SUPPLIED DATA below:
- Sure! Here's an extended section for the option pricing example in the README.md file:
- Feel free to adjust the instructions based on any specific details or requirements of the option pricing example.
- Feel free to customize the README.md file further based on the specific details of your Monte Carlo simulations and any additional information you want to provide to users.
End of SUPPLIED DATA.
SUPPLIED DATA below:
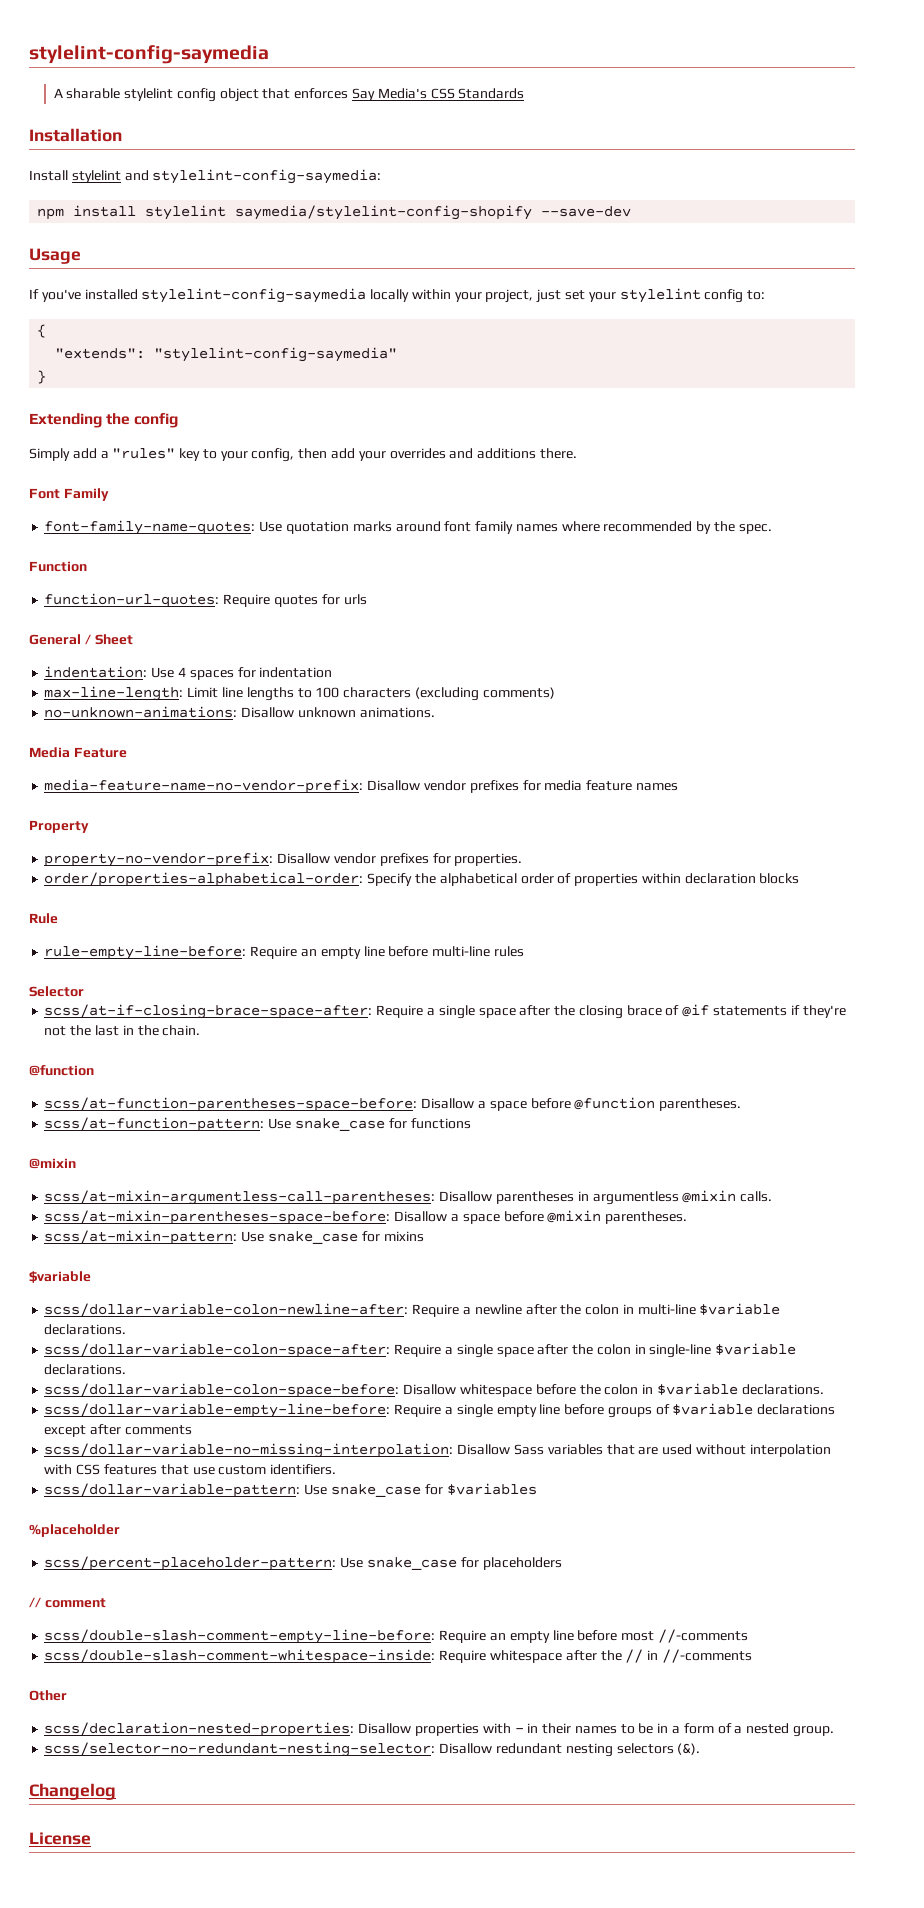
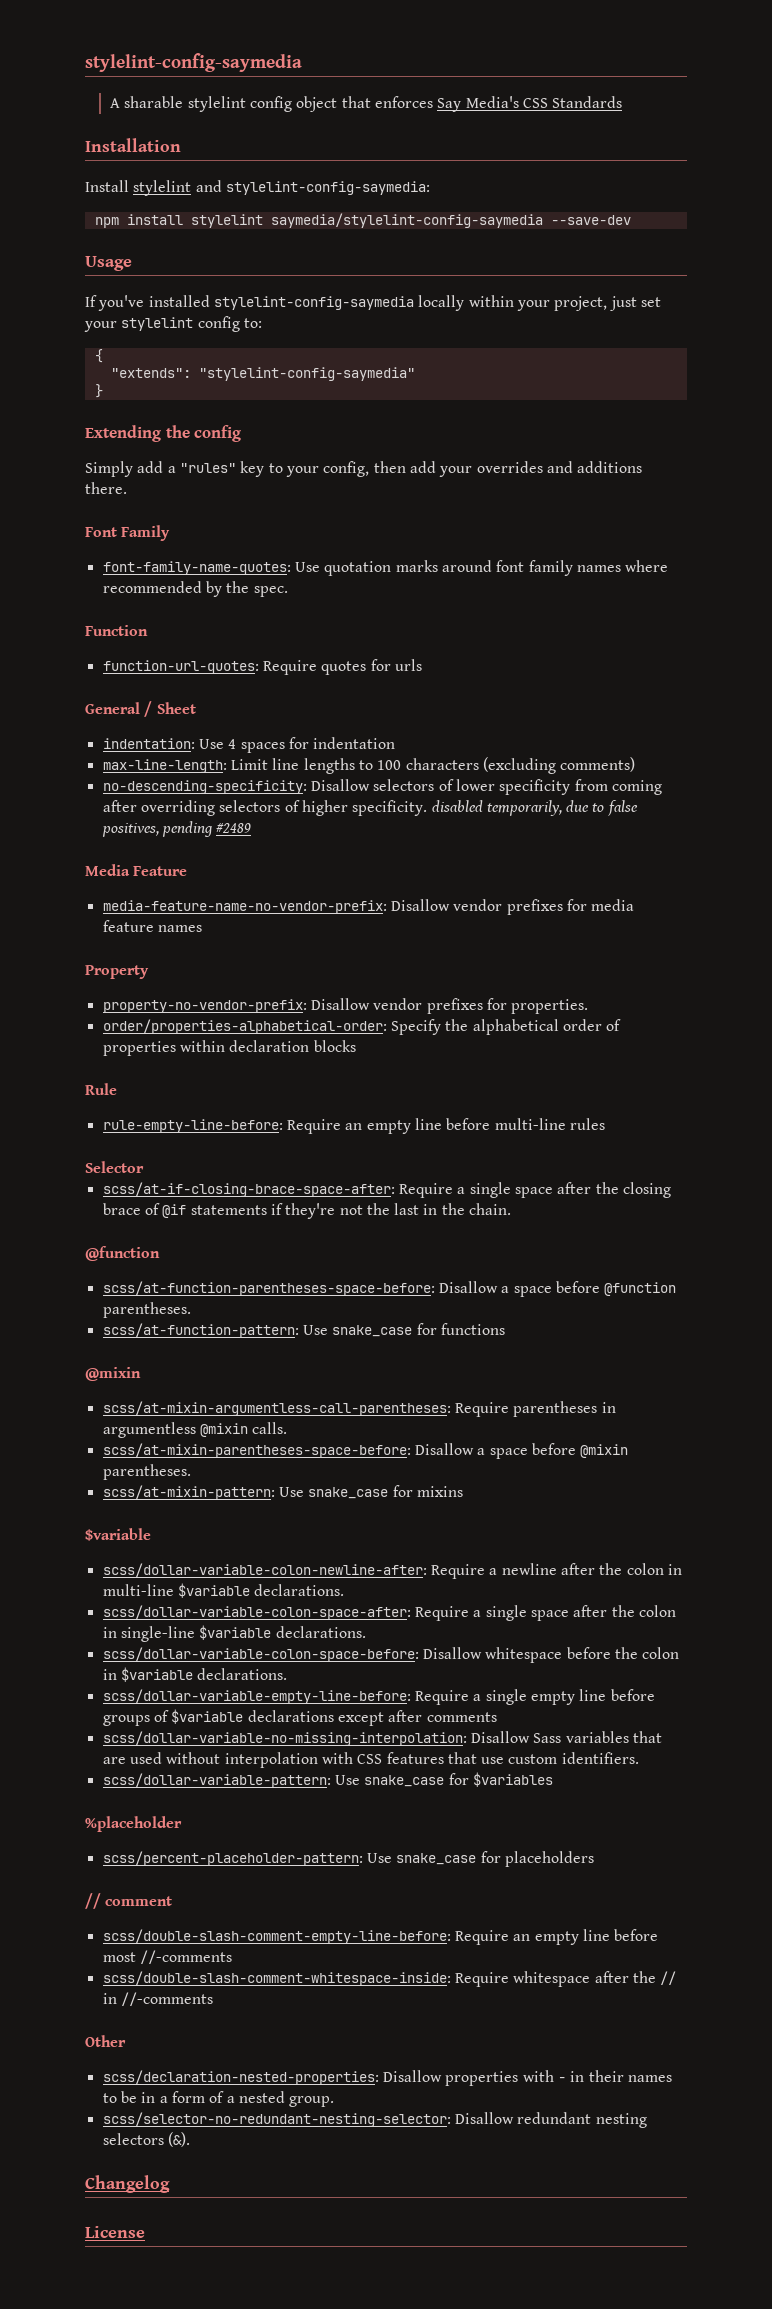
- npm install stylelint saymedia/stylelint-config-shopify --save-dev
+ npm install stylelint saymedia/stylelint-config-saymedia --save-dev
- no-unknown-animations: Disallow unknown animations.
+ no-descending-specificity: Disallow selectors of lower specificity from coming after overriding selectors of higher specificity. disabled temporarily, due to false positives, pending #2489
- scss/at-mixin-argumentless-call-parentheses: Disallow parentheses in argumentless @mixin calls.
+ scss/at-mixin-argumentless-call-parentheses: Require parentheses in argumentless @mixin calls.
End of SUPPLIED DATA.
SUPPLIED DATA below:
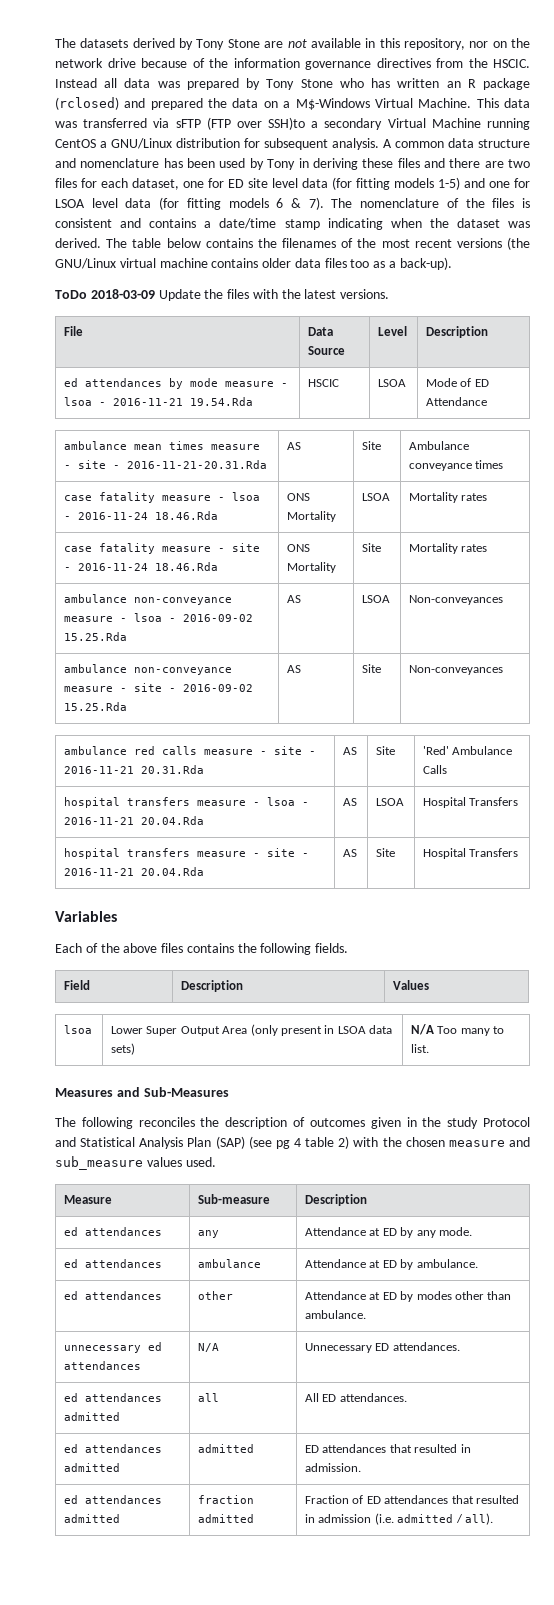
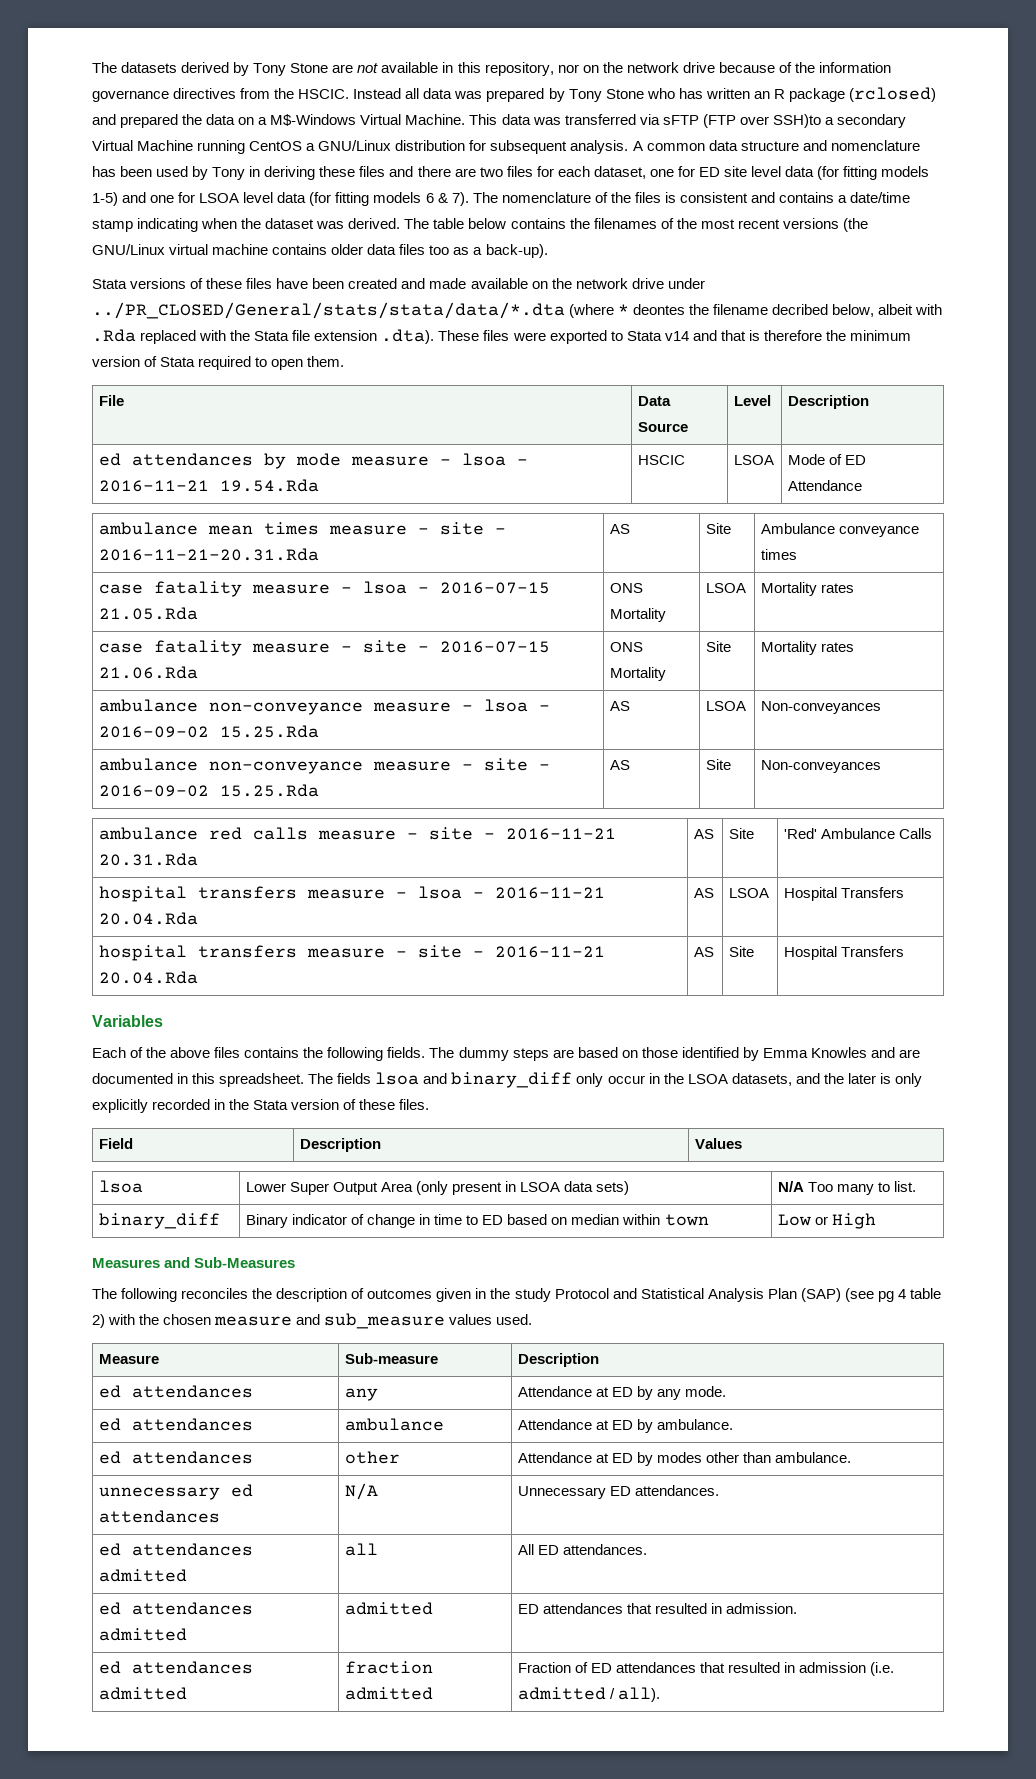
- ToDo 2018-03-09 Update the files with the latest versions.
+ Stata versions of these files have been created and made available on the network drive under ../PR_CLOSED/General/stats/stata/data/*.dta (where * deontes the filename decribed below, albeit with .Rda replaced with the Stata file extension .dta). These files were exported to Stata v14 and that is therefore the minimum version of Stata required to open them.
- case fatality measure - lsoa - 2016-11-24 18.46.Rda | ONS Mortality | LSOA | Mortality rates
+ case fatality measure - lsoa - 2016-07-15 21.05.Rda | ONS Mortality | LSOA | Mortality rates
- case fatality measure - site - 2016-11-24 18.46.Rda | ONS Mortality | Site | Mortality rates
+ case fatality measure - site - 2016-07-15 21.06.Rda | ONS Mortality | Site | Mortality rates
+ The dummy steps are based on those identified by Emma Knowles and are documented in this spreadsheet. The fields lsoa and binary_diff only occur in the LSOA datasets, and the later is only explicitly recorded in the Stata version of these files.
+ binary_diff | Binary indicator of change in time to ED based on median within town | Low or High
End of SUPPLIED DATA.
TRY IT -
Copy all lines from the data above that contain the word "Stata".

RESPONSE FOR THIS EXERCISE -
+ Stata versions of these files have been created and made available on the network drive under ../PR_CLOSED/General/stats/stata/data/*.dta (where * deontes the filename decribed below, albeit with .Rda replaced with the Stata file extension .dta). These files were exported to Stata v14 and that is therefore the minimum version of Stata required to open them.
+ The dummy steps are based on those identified by Emma Knowles and are documented in this spreadsheet. The fields lsoa and binary_diff only occur in the LSOA datasets, and the later is only explicitly recorded in the Stata version of these files.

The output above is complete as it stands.